I'm having trouble using caret::extractPrediction() for a GLM which has factor covariates. See reprex below. It appears that caret does not use the model matrix which is constructed by glm(). I can construct the model matrix myself so that I'm not passing factors into caret::train(), but this feels a bit hacky.

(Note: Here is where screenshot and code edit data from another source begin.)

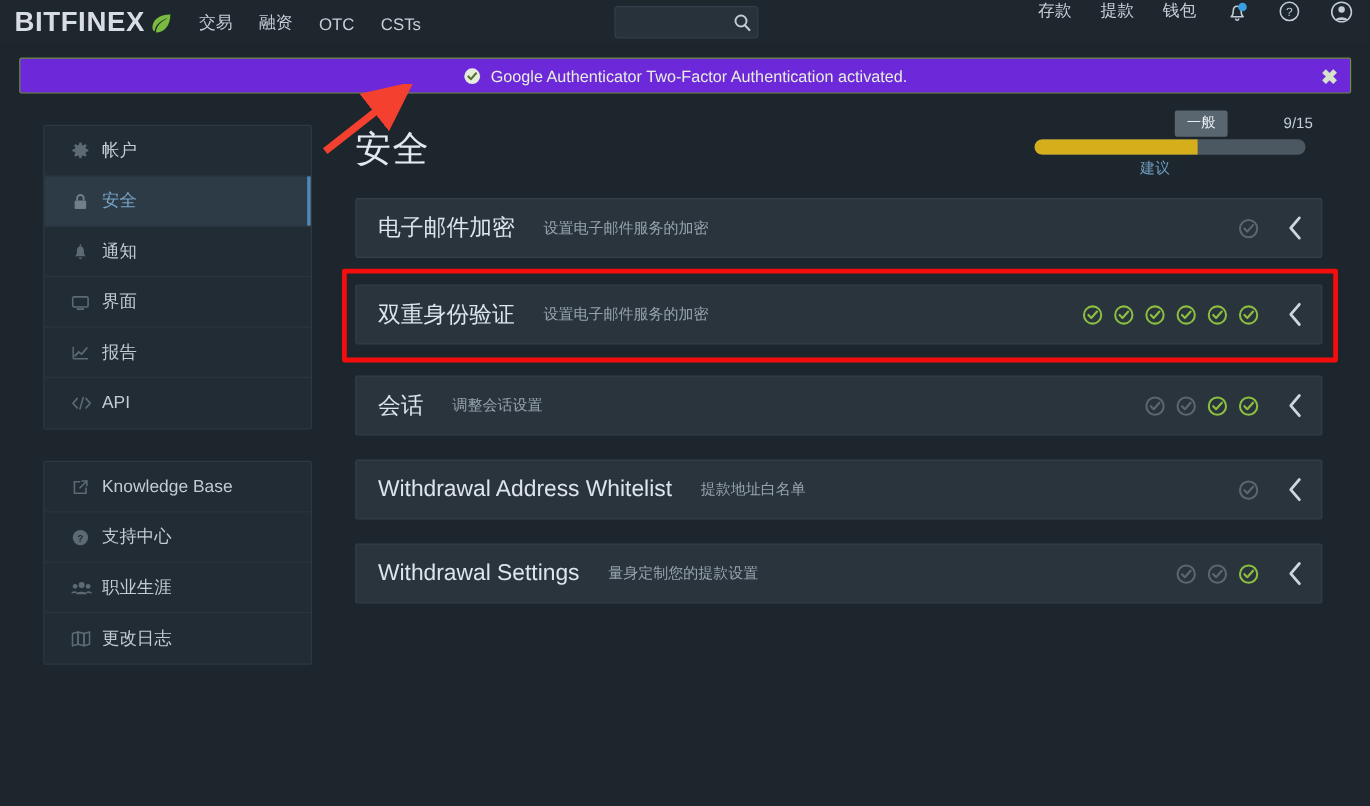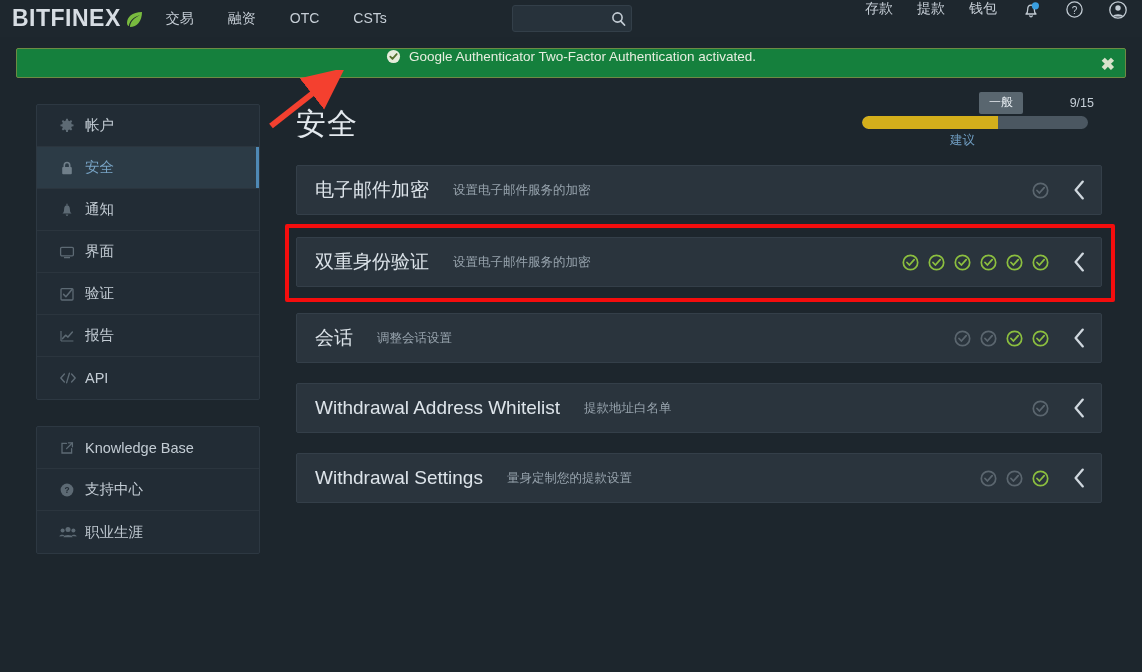--- a/index.html
+++ b/index.html
@@ -22,21 +22,21 @@
     margin-left: 12px; margin-right: 22px;
   }
   .brand-text {
     font-size: 23px; font-weight: bold; letter-spacing: 0.5px;
     color: #d7dde3;
     font-family: "Liberation Sans", sans-serif;
   }
   .leaf {
     width: 20px; height: 20px; margin-left: 3px; position: relative;
   }
-  .nav-left { display: flex; align-items: flex-start; gap: 34px; }
+  .nav-left { display: flex; align-items: flex-end; gap: 22px; }
   .nav-left .nav-item { font-size: 14px; color: #c6ced6; cursor: pointer; }
 
   .search-wrap {
     position: absolute; left: 512px; top: 5px;
     width: 120px; height: 27px;
     background: #27323b;
     border: 1px solid #333f49; border-radius: 3px;
     display: flex; align-items: center; justify-content: flex-end;
   }
   .search-input {
@@ -51,23 +51,23 @@
     position: absolute; right: 14px; top: 0; height: 37px;
     display: flex; align-items: flex-start; gap: 24px;
   }
   .nav-right .nav-item { font-size: 14px; color: #c6ced6; cursor: pointer; }
   .icon-btn { display: flex; align-items: center; justify-content: center; cursor: pointer; position: relative; }
 
   
   .alert {
     position: absolute; left: 16px; top: 48px;
     width: 1110px; height: 30px;
-    background: #15803d;
+    background: #6d28d9;
     border: 1px solid #6e8a43;
-    display: flex; align-items: flex-start; justify-content: center;
+    display: flex; align-items: center; justify-content: center;
     border-radius: 2px;
   }
   .alert-text {
     font-size: 13.5px; color: #e7eee0; font-weight: 400;
   }
   .alert-check { margin-right: 8px; display: inline-flex; align-items: center; }
   .alert-close {
     position: absolute; right: 10px; top: 0; height: 30px;
     display: flex; align-items: center;
     color: #d8e2cb; font-size: 17px; font-weight: bold; cursor: pointer;
@@ -267,29 +267,20 @@
     <div class="side-item">
       <span class="s-icon">
         <svg width="16" height="16" viewBox="0 0 16 16">
           <rect x="1.6" y="3.4" width="12.8" height="8.4" rx="1.2" fill="none" stroke="#5d6a74" stroke-width="1.3"></rect>
           <line x1="5" y1="13.6" x2="11" y2="13.6" stroke="#5d6a74" stroke-width="1.3"></line>
         </svg>
       </span>
       <span class="s-label">界面</span>
     </div>
 
-    <div class="side-item">
-      <span class="s-icon">
-        <svg width="16" height="16" viewBox="0 0 16 16">
-          <rect x="2" y="2.6" width="12" height="11.4" rx="1" fill="none" stroke="#5d6a74" stroke-width="1.3"></rect>
-          <path d="M4.6 8.4 L6.9 10.7 L13 3.4" fill="none" stroke="#5d6a74" stroke-width="1.5" stroke-linecap="round" stroke-linejoin="round"></path>
-        </svg>
-      </span>
-      <span class="s-label">验证</span>
-    </div>
 
     <div class="side-item">
       <span class="s-icon">
         <svg width="16" height="16" viewBox="0 0 16 16">
           <path d="M2 13 V3" stroke="#5d6a74" stroke-width="1.2" fill="none"></path>
           <path d="M2 13 H14.4" stroke="#5d6a74" stroke-width="1.2" fill="none"></path>
           <path d="M3.6 10.6 L6.6 7.2 L9 9.1 L13.4 4" fill="none" stroke="#5d6a74" stroke-width="1.5" stroke-linecap="round" stroke-linejoin="round"></path>
         </svg>
       </span>
       <span class="s-label">报告</span>
@@ -338,20 +329,30 @@
           <path d="M4.4 13.2 C4.4 10.4 13.6 10.4 13.6 13.2 Z" fill="#5d6a74"></path>
           <circle cx="3.6" cy="6.6" r="2" fill="#5d6a74"></circle>
           <path d="M0.4 12.6 C0.4 10.2 5.2 10.2 5.4 12" fill="#5d6a74"></path>
           <circle cx="14.4" cy="6.6" r="2" fill="#5d6a74"></circle>
           <path d="M17.6 12.6 C17.6 10.2 12.8 10.2 12.6 12" fill="#5d6a74"></path>
         </svg>
       </span>
       <span class="s-label">职业生涯</span>
     </div>
 
+    <div class="side-item">
+      <span class="s-icon">
+        <svg width="17" height="16" viewBox="0 0 17 16">
+          <path d="M1.4 4 L6 2.6 V12.8 L1.4 14.2 Z" fill="none" stroke="#5d6a74" stroke-width="1.3" stroke-linejoin="round"></path>
+          <path d="M6 2.6 L11 4 V14.2 L6 12.8 Z" fill="none" stroke="#5d6a74" stroke-width="1.3" stroke-linejoin="round"></path>
+          <path d="M11 4 L15.6 2.6 V12.8 L11 14.2 Z" fill="none" stroke="#5d6a74" stroke-width="1.3" stroke-linejoin="round"></path>
+        </svg>
+      </span>
+      <span class="s-label">更改日志</span>
+    </div>
   </div>
 </div>
 
 <div class="main">
   <div class="page-title">安全</div>
 
   <div class="meter">
     <div class="meter-bubble">一般</div>
     <div class="meter-count">9/15</div>
     <div class="meter-bar">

The answer is that extractPrediction() does not play nice with an object of class train.formula. I spent a bit of time with the code for caret and it seems that predict.train() and extractPrediction() are slightly different in how they treat the data used for prediction. predict.train() will call model.frame() to adjust the data for objects of class train.formula. extractPrediction() doesn't. It may be possible to change this behavior. Meet me over on the caret issues list, if you've read this far.
Answer reprex:
suppressPackageStartupMessages(library(tidyverse))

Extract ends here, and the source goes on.